▸ Work instruction: The entries must be retyped exactly, down to the last line.
*** Opening Recorded information ***
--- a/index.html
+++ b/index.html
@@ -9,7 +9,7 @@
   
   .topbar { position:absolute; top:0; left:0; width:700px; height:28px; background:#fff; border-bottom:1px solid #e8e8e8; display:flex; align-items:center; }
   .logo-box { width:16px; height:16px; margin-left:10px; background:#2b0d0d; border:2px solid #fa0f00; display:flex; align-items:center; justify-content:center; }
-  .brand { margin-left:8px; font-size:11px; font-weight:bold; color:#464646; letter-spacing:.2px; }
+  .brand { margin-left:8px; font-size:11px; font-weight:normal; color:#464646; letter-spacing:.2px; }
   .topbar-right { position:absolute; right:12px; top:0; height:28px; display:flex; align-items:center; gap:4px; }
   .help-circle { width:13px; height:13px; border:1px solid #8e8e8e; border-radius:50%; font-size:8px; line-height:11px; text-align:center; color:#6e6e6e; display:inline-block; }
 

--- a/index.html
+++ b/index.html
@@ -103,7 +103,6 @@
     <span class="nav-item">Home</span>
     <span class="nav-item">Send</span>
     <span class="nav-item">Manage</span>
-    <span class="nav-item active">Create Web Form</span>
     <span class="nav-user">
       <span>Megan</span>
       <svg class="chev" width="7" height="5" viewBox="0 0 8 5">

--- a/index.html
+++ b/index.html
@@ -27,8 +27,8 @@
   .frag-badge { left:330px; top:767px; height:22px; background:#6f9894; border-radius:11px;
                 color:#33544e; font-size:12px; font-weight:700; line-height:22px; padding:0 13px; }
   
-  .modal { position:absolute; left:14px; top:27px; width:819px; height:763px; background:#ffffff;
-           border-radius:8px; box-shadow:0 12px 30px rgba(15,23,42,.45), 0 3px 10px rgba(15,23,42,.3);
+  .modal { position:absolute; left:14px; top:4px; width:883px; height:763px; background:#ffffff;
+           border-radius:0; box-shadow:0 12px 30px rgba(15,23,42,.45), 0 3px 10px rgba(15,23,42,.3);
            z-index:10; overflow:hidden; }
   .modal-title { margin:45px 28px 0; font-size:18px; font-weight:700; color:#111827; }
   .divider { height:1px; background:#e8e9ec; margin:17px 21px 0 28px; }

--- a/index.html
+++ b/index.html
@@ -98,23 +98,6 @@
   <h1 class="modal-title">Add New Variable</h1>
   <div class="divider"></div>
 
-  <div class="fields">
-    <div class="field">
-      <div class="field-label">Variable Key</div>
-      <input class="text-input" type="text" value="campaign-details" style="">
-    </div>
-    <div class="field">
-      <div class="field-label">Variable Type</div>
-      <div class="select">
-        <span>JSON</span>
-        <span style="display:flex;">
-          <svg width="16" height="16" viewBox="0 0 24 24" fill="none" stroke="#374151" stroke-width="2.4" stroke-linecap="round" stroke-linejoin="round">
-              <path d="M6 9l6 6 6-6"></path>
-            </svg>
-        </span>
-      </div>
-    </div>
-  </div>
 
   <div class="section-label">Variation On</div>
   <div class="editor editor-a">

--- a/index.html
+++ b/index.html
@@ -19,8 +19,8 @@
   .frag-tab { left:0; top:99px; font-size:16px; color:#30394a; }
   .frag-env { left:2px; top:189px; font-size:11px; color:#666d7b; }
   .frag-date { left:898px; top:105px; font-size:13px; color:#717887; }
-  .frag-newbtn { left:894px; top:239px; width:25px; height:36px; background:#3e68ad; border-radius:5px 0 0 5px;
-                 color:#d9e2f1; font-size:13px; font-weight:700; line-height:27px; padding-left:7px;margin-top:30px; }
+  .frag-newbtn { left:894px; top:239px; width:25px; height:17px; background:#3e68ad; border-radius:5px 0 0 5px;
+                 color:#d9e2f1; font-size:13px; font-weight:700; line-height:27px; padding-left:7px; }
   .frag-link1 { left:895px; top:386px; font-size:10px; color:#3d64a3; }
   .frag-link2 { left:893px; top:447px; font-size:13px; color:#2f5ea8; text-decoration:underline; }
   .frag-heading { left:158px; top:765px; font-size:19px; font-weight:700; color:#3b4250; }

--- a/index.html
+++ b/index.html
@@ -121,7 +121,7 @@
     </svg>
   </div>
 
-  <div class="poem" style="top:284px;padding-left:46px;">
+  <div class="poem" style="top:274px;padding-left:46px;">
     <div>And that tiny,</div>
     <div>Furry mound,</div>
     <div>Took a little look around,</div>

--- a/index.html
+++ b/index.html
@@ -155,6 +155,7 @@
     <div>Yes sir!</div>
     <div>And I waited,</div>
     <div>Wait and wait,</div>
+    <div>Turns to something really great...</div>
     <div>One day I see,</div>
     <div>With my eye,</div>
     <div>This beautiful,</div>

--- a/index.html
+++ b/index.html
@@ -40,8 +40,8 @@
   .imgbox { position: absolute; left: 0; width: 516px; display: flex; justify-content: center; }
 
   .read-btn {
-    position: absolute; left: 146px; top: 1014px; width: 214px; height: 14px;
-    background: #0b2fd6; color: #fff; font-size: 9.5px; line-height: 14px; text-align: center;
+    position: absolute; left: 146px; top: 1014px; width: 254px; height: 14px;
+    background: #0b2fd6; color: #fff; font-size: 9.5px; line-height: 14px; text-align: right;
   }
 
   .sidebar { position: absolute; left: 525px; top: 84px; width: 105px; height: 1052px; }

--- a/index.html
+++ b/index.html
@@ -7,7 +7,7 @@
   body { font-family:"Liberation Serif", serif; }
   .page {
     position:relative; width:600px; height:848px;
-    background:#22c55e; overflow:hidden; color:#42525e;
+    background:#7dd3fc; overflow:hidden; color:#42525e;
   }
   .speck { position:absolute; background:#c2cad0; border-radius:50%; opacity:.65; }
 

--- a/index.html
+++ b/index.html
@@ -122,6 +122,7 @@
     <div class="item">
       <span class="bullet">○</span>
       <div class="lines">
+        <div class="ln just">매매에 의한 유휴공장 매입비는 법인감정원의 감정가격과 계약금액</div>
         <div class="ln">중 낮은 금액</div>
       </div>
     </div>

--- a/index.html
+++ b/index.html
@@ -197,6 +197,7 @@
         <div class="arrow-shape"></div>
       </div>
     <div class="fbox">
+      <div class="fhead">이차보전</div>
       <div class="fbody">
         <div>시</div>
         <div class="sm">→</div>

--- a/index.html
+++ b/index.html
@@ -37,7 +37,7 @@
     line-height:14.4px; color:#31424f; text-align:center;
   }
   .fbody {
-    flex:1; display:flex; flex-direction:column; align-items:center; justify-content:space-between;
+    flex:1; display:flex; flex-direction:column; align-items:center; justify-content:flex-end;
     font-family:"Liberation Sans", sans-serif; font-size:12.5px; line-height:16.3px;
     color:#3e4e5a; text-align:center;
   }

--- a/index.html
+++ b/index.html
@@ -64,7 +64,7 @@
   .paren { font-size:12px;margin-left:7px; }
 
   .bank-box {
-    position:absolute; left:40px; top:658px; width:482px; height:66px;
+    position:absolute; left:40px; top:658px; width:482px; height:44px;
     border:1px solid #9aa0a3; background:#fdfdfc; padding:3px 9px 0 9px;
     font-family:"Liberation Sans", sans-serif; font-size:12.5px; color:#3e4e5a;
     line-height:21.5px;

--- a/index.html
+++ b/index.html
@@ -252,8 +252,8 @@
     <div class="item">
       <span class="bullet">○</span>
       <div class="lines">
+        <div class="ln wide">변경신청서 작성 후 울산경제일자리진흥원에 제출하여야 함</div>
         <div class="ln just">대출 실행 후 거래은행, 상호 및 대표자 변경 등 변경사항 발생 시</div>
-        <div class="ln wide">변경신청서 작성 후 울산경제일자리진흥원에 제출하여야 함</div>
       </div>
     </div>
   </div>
*** Closing Recorded information ***
▸ Solved problem:
--- a/index.html
+++ b/index.html
@@ -9,7 +9,7 @@
   
   .topbar { position:absolute; top:0; left:0; width:700px; height:28px; background:#fff; border-bottom:1px solid #e8e8e8; display:flex; align-items:center; }
   .logo-box { width:16px; height:16px; margin-left:10px; background:#2b0d0d; border:2px solid #fa0f00; display:flex; align-items:center; justify-content:center; }
-  .brand { margin-left:8px; font-size:11px; font-weight:bold; color:#464646; letter-spacing:.2px; }
+  .brand { margin-left:8px; font-size:11px; font-weight:normal; color:#464646; letter-spacing:.2px; }
   .topbar-right { position:absolute; right:12px; top:0; height:28px; display:flex; align-items:center; gap:4px; }
   .help-circle { width:13px; height:13px; border:1px solid #8e8e8e; border-radius:50%; font-size:8px; line-height:11px; text-align:center; color:#6e6e6e; display:inline-block; }
 

--- a/index.html
+++ b/index.html
@@ -103,7 +103,6 @@
     <span class="nav-item">Home</span>
     <span class="nav-item">Send</span>
     <span class="nav-item">Manage</span>
-    <span class="nav-item active">Create Web Form</span>
     <span class="nav-user">
       <span>Megan</span>
       <svg class="chev" width="7" height="5" viewBox="0 0 8 5">

--- a/index.html
+++ b/index.html
@@ -27,8 +27,8 @@
   .frag-badge { left:330px; top:767px; height:22px; background:#6f9894; border-radius:11px;
                 color:#33544e; font-size:12px; font-weight:700; line-height:22px; padding:0 13px; }
   
-  .modal { position:absolute; left:14px; top:27px; width:819px; height:763px; background:#ffffff;
-           border-radius:8px; box-shadow:0 12px 30px rgba(15,23,42,.45), 0 3px 10px rgba(15,23,42,.3);
+  .modal { position:absolute; left:14px; top:4px; width:883px; height:763px; background:#ffffff;
+           border-radius:0; box-shadow:0 12px 30px rgba(15,23,42,.45), 0 3px 10px rgba(15,23,42,.3);
            z-index:10; overflow:hidden; }
   .modal-title { margin:45px 28px 0; font-size:18px; font-weight:700; color:#111827; }
   .divider { height:1px; background:#e8e9ec; margin:17px 21px 0 28px; }

--- a/index.html
+++ b/index.html
@@ -98,23 +98,6 @@
   <h1 class="modal-title">Add New Variable</h1>
   <div class="divider"></div>
 
-  <div class="fields">
-    <div class="field">
-      <div class="field-label">Variable Key</div>
-      <input class="text-input" type="text" value="campaign-details" style="">
-    </div>
-    <div class="field">
-      <div class="field-label">Variable Type</div>
-      <div class="select">
-        <span>JSON</span>
-        <span style="display:flex;">
-          <svg width="16" height="16" viewBox="0 0 24 24" fill="none" stroke="#374151" stroke-width="2.4" stroke-linecap="round" stroke-linejoin="round">
-              <path d="M6 9l6 6 6-6"></path>
-            </svg>
-        </span>
-      </div>
-    </div>
-  </div>
 
   <div class="section-label">Variation On</div>
   <div class="editor editor-a">

--- a/index.html
+++ b/index.html
@@ -19,8 +19,8 @@
   .frag-tab { left:0; top:99px; font-size:16px; color:#30394a; }
   .frag-env { left:2px; top:189px; font-size:11px; color:#666d7b; }
   .frag-date { left:898px; top:105px; font-size:13px; color:#717887; }
-  .frag-newbtn { left:894px; top:239px; width:25px; height:36px; background:#3e68ad; border-radius:5px 0 0 5px;
-                 color:#d9e2f1; font-size:13px; font-weight:700; line-height:27px; padding-left:7px;margin-top:30px; }
+  .frag-newbtn { left:894px; top:239px; width:25px; height:17px; background:#3e68ad; border-radius:5px 0 0 5px;
+                 color:#d9e2f1; font-size:13px; font-weight:700; line-height:27px; padding-left:7px; }
   .frag-link1 { left:895px; top:386px; font-size:10px; color:#3d64a3; }
   .frag-link2 { left:893px; top:447px; font-size:13px; color:#2f5ea8; text-decoration:underline; }
   .frag-heading { left:158px; top:765px; font-size:19px; font-weight:700; color:#3b4250; }

--- a/index.html
+++ b/index.html
@@ -121,7 +121,7 @@
     </svg>
   </div>
 
-  <div class="poem" style="top:284px;padding-left:46px;">
+  <div class="poem" style="top:274px;padding-left:46px;">
     <div>And that tiny,</div>
     <div>Furry mound,</div>
     <div>Took a little look around,</div>

--- a/index.html
+++ b/index.html
@@ -155,6 +155,7 @@
     <div>Yes sir!</div>
     <div>And I waited,</div>
     <div>Wait and wait,</div>
+    <div>Turns to something really great...</div>
     <div>One day I see,</div>
     <div>With my eye,</div>
     <div>This beautiful,</div>

--- a/index.html
+++ b/index.html
@@ -40,8 +40,8 @@
   .imgbox { position: absolute; left: 0; width: 516px; display: flex; justify-content: center; }
 
   .read-btn {
-    position: absolute; left: 146px; top: 1014px; width: 214px; height: 14px;
-    background: #0b2fd6; color: #fff; font-size: 9.5px; line-height: 14px; text-align: center;
+    position: absolute; left: 146px; top: 1014px; width: 254px; height: 14px;
+    background: #0b2fd6; color: #fff; font-size: 9.5px; line-height: 14px; text-align: right;
   }
 
   .sidebar { position: absolute; left: 525px; top: 84px; width: 105px; height: 1052px; }

--- a/index.html
+++ b/index.html
@@ -7,7 +7,7 @@
   body { font-family:"Liberation Serif", serif; }
   .page {
     position:relative; width:600px; height:848px;
-    background:#22c55e; overflow:hidden; color:#42525e;
+    background:#7dd3fc; overflow:hidden; color:#42525e;
   }
   .speck { position:absolute; background:#c2cad0; border-radius:50%; opacity:.65; }
 

--- a/index.html
+++ b/index.html
@@ -122,6 +122,7 @@
     <div class="item">
       <span class="bullet">○</span>
       <div class="lines">
+        <div class="ln just">매매에 의한 유휴공장 매입비는 법인감정원의 감정가격과 계약금액</div>
         <div class="ln">중 낮은 금액</div>
       </div>
     </div>

--- a/index.html
+++ b/index.html
@@ -197,6 +197,7 @@
         <div class="arrow-shape"></div>
       </div>
     <div class="fbox">
+      <div class="fhead">이차보전</div>
       <div class="fbody">
         <div>시</div>
         <div class="sm">→</div>

--- a/index.html
+++ b/index.html
@@ -37,7 +37,7 @@
     line-height:14.4px; color:#31424f; text-align:center;
   }
   .fbody {
-    flex:1; display:flex; flex-direction:column; align-items:center; justify-content:space-between;
+    flex:1; display:flex; flex-direction:column; align-items:center; justify-content:flex-end;
     font-family:"Liberation Sans", sans-serif; font-size:12.5px; line-height:16.3px;
     color:#3e4e5a; text-align:center;
   }

--- a/index.html
+++ b/index.html
@@ -64,7 +64,7 @@
   .paren { font-size:12px;margin-left:7px; }
 
   .bank-box {
-    position:absolute; left:40px; top:658px; width:482px; height:66px;
+    position:absolute; left:40px; top:658px; width:482px; height:44px;
     border:1px solid #9aa0a3; background:#fdfdfc; padding:3px 9px 0 9px;
     font-family:"Liberation Sans", sans-serif; font-size:12.5px; color:#3e4e5a;
     line-height:21.5px;

--- a/index.html
+++ b/index.html
@@ -252,8 +252,8 @@
     <div class="item">
       <span class="bullet">○</span>
       <div class="lines">
+        <div class="ln wide">변경신청서 작성 후 울산경제일자리진흥원에 제출하여야 함</div>
         <div class="ln just">대출 실행 후 거래은행, 상호 및 대표자 변경 등 변경사항 발생 시</div>
-        <div class="ln wide">변경신청서 작성 후 울산경제일자리진흥원에 제출하여야 함</div>
       </div>
     </div>
   </div>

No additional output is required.